▶ [TASK PROMPT]
Looking at the listing below, retype exactly the lines starting at the one containing "Ecologists & Environmental Scientists" and ending at the one containing "- The EntityApi", both included, and nothing else.

▶ [DATA PROVIDED]
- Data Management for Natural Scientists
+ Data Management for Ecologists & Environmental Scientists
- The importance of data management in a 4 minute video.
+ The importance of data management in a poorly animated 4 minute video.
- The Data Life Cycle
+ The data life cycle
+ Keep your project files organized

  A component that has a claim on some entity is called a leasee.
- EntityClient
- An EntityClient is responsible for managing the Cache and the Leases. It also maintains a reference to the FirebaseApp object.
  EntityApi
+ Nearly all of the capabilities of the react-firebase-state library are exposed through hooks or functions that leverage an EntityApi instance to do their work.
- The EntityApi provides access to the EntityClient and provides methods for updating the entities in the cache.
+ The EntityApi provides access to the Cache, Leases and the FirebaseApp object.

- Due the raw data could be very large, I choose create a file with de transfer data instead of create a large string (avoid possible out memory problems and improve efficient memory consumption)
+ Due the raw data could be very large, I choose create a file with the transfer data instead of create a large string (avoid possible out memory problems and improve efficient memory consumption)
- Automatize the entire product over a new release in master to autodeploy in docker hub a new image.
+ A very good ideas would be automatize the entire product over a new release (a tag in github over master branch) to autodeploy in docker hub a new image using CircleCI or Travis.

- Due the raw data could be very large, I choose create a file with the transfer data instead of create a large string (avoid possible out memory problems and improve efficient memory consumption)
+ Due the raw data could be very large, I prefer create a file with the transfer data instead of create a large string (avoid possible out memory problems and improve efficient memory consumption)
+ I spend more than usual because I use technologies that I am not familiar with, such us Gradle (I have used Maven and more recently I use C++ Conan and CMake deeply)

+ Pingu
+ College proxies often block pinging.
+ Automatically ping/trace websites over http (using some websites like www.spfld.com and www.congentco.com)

▶ [TASK RESPONSE]
+ Data Management for Ecologists & Environmental Scientists
- The importance of data management in a 4 minute video.
+ The importance of data management in a poorly animated 4 minute video.
- The Data Life Cycle
+ The data life cycle
+ Keep your project files organized

  A component that has a claim on some entity is called a leasee.
- EntityClient
- An EntityClient is responsible for managing the Cache and the Leases. It also maintains a reference to the FirebaseApp object.
  EntityApi
+ Nearly all of the capabilities of the react-firebase-state library are exposed through hooks or functions that leverage an EntityApi instance to do their work.
- The EntityApi provides access to the EntityClient and provides methods for updating the entities in the cache.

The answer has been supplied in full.